Source data
_ _ _ _
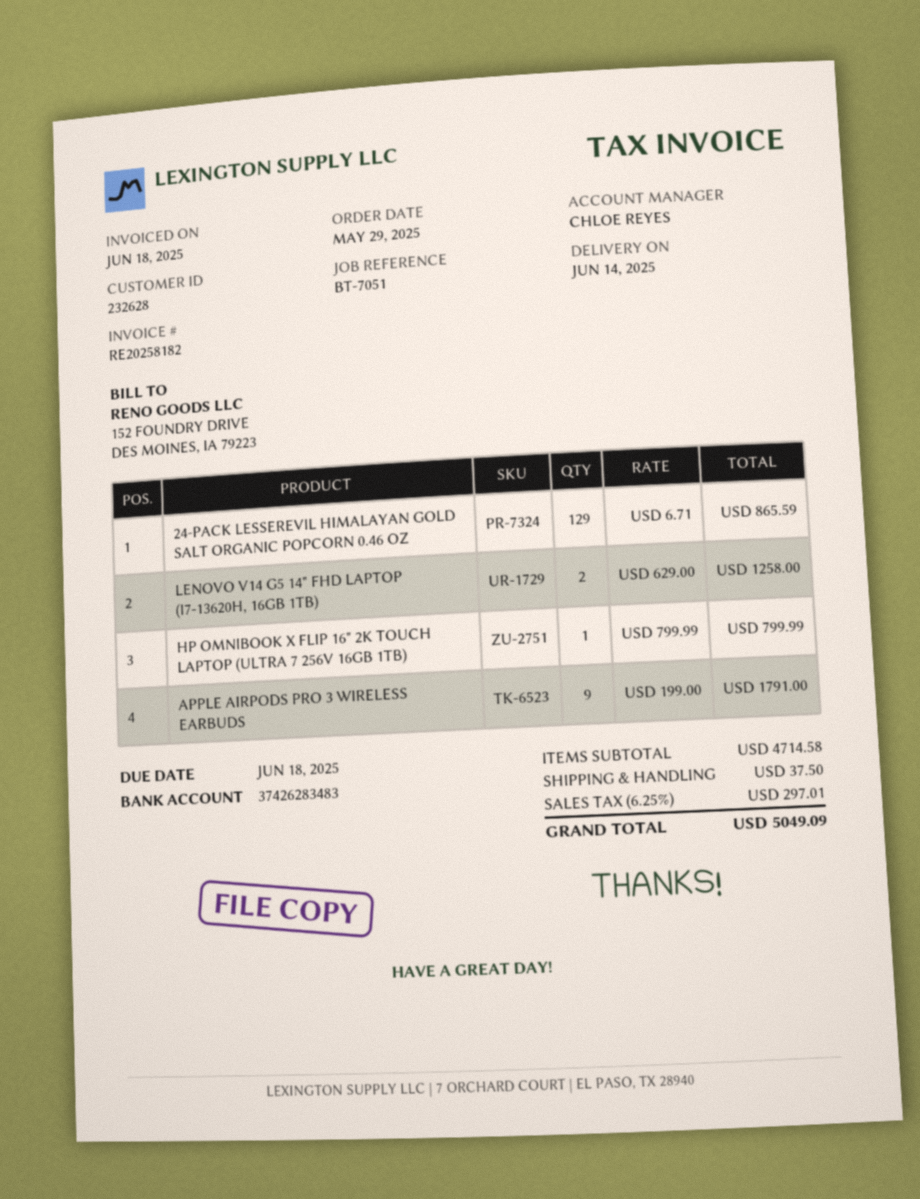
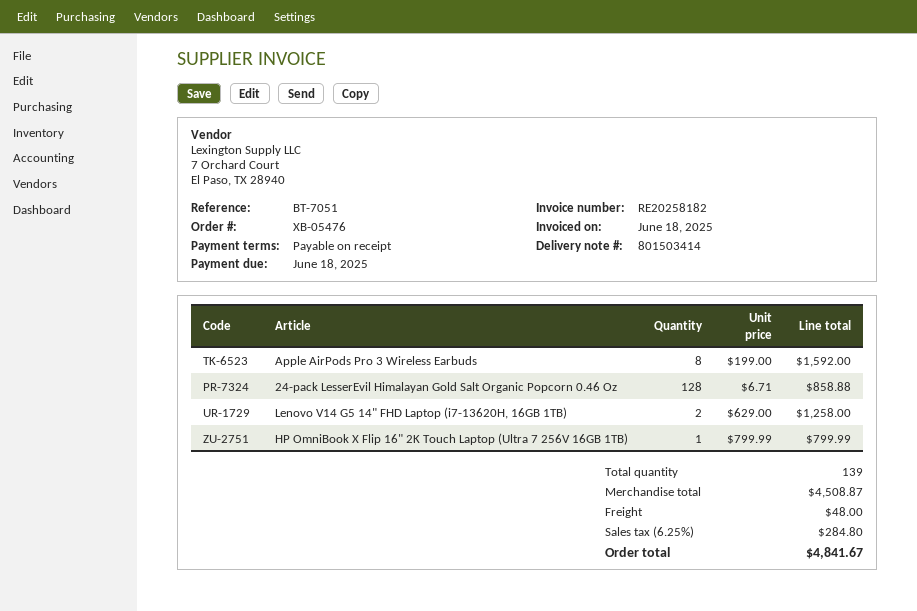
24-PACK LESSEREVIL HIMALAYAN GOLD SALT ORGANIC POPCORN 0.46 OZ: 129 x 6.71 = 865.59 -> 128 x 6.71 = 858.88
APPLE AIRPODS PRO 3 WIRELESS EARBUDS: 9 x 199.00 = 1791.00 -> 8 x 199.00 = 1592.00
subtotal: 4714.58 -> 4508.87
shipping: 37.50 -> 48.00
tax: 6.25% = 297.01 -> 6.25% = 284.80
total: 5049.09 -> 4841.67

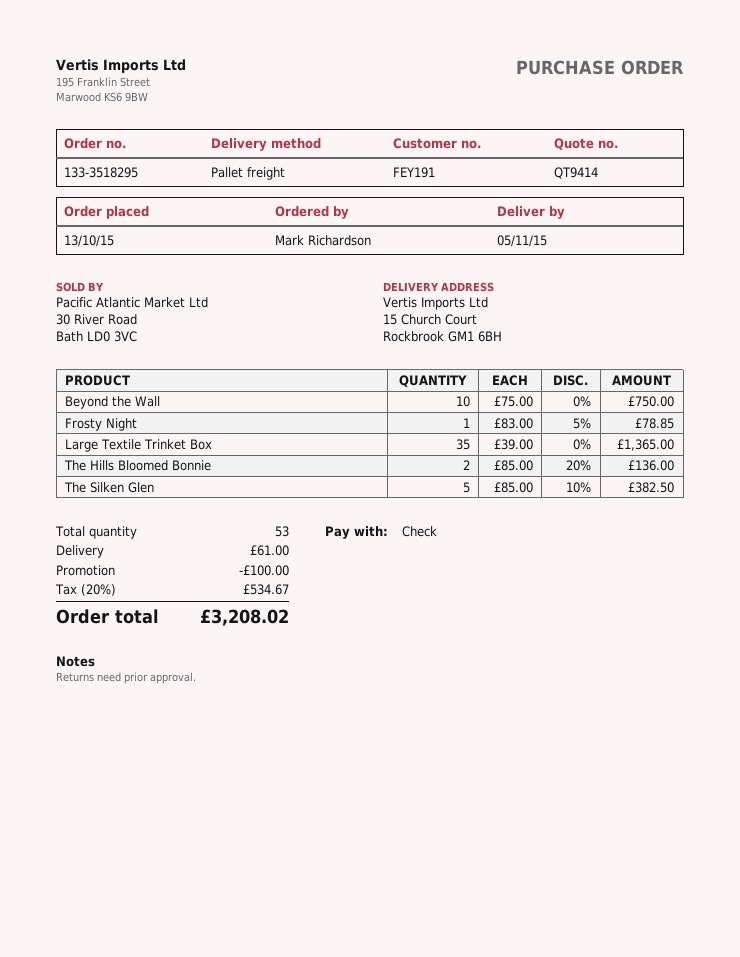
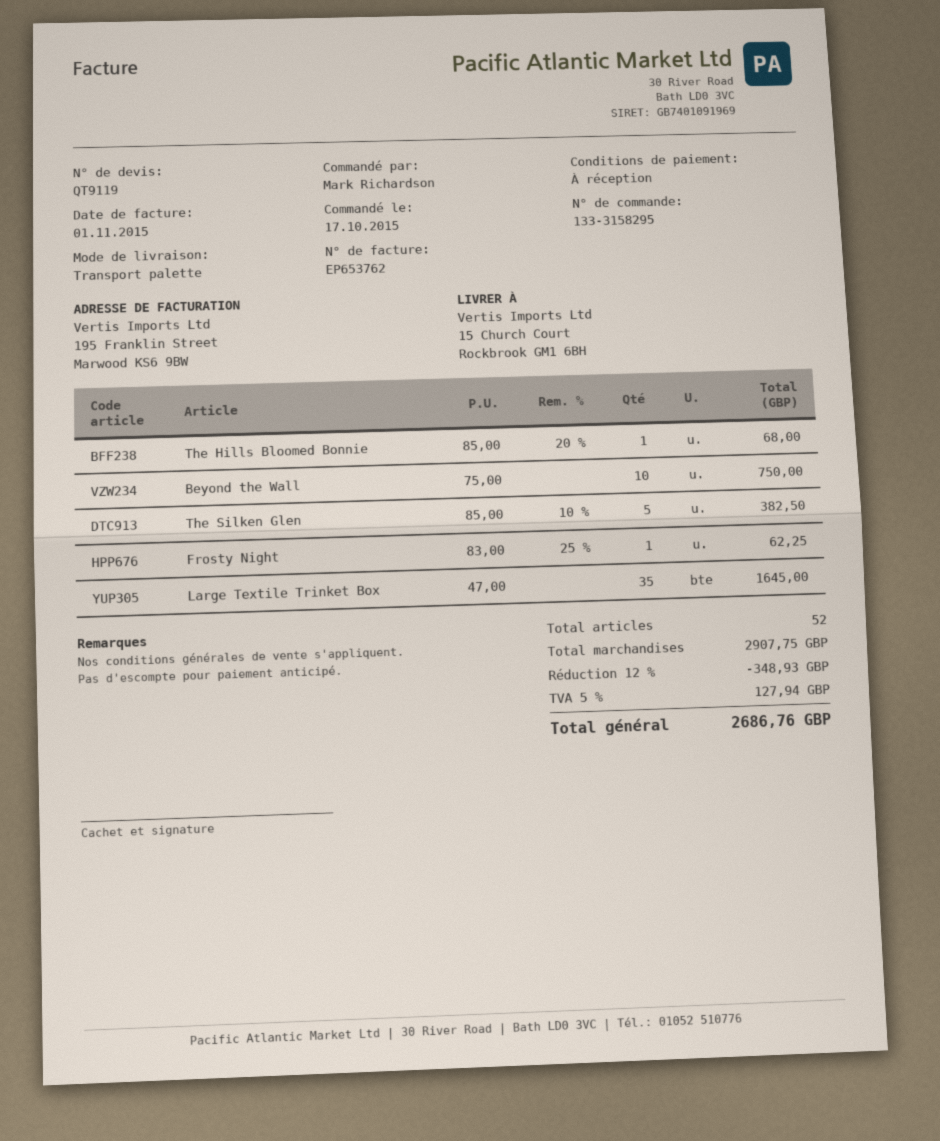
quote number: QT9414 -> QT9119
order number: 133-3518295 -> 133-3158295
order date: 2015-10-13 -> 2015-10-17
Frosty Night: 1 x 83.00 - 5% = 78.85 -> 1 x 83.00 - 25% = 62.25
Large Textile Trinket Box: 35 x 39.00 = 1365.00 -> 35 x 47.00 = 1645.00
The Hills Bloomed Bonnie: 2 x 85.00 - 20% = 136.00 -> 1 x 85.00 - 20% = 68.00
total quantity: 53 -> 52
discount: 100.00 -> 348.93
shipping: 61.00 -> none
tax: 20% = 534.67 -> 5% = 127.94
total: 3208.02 -> 2686.76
_ _ _ _
Your goal:
When copying the records above, please match them exactly but leave out all pictures.

Response to the task:
24-PACK LESSEREVIL HIMALAYAN GOLD SALT ORGANIC POPCORN 0.46 OZ: 129 x 6.71 = 865.59 -> 128 x 6.71 = 858.88
APPLE AIRPODS PRO 3 WIRELESS EARBUDS: 9 x 199.00 = 1791.00 -> 8 x 199.00 = 1592.00
subtotal: 4714.58 -> 4508.87
shipping: 37.50 -> 48.00
tax: 6.25% = 297.01 -> 6.25% = 284.80
total: 5049.09 -> 4841.67

quote number: QT9414 -> QT9119
order number: 133-3518295 -> 133-3158295
order date: 2015-10-13 -> 2015-10-17
Frosty Night: 1 x 83.00 - 5% = 78.85 -> 1 x 83.00 - 25% = 62.25
Large Textile Trinket Box: 35 x 39.00 = 1365.00 -> 35 x 47.00 = 1645.00
The Hills Bloomed Bonnie: 2 x 85.00 - 20% = 136.00 -> 1 x 85.00 - 20% = 68.00
total quantity: 53 -> 52
discount: 100.00 -> 348.93
shipping: 61.00 -> none
tax: 20% = 534.67 -> 5% = 127.94
total: 3208.02 -> 2686.76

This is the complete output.